YOUR OBJECTIVE
Output consists of the line that contains "Gforce Arms - JAWBONE" plus every later line of the material below, each one duplicated exactly.

EXERCISE INPUTS
· · ·

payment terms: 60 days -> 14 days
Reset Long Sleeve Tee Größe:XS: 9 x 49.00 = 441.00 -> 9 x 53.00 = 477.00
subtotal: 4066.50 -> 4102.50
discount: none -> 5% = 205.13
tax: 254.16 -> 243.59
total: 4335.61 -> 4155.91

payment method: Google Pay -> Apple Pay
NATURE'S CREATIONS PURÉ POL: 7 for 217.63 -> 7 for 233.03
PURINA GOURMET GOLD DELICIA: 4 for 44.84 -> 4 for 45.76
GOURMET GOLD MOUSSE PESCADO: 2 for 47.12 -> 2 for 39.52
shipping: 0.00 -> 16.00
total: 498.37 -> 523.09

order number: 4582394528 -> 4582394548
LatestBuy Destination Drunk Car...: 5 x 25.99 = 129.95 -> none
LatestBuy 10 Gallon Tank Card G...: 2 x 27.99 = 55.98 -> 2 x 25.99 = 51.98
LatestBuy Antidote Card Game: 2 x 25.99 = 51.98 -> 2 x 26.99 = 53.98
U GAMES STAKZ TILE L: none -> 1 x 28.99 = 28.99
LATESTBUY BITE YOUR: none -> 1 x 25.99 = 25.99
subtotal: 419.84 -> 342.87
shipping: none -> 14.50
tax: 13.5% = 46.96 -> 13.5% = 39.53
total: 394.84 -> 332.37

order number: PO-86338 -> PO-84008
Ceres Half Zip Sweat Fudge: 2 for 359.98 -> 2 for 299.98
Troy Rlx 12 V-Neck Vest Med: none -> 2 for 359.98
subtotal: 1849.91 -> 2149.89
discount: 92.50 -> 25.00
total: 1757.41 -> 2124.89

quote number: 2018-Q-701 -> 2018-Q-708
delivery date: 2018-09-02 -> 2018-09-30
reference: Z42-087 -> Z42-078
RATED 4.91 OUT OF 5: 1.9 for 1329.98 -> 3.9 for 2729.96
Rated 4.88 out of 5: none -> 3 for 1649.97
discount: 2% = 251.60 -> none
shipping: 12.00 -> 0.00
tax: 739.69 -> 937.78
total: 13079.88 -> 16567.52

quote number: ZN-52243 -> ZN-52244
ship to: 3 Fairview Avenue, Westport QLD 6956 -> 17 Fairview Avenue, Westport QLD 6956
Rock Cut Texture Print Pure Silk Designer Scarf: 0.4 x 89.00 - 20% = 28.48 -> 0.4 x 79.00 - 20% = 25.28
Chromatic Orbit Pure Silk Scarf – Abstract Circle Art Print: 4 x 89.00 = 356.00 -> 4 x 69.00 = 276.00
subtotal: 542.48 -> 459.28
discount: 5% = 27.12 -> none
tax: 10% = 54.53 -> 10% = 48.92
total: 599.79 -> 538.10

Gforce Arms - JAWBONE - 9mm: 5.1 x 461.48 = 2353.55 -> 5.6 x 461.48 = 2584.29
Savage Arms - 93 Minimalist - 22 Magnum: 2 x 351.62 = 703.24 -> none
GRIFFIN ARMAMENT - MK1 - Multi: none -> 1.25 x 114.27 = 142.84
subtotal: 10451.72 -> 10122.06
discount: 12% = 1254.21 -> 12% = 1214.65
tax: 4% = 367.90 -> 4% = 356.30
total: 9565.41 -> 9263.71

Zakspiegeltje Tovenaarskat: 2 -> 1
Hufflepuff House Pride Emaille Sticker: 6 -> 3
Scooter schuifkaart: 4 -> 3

· · ·

ANSWER BELOW
Gforce Arms - JAWBONE - 9mm: 5.1 x 461.48 = 2353.55 -> 5.6 x 461.48 = 2584.29
Savage Arms - 93 Minimalist - 22 Magnum: 2 x 351.62 = 703.24 -> none
GRIFFIN ARMAMENT - MK1 - Multi: none -> 1.25 x 114.27 = 142.84
subtotal: 10451.72 -> 10122.06
discount: 12% = 1254.21 -> 12% = 1214.65
tax: 4% = 367.90 -> 4% = 356.30
total: 9565.41 -> 9263.71

Zakspiegeltje Tovenaarskat: 2 -> 1
Hufflepuff House Pride Emaille Sticker: 6 -> 3
Scooter schuifkaart: 4 -> 3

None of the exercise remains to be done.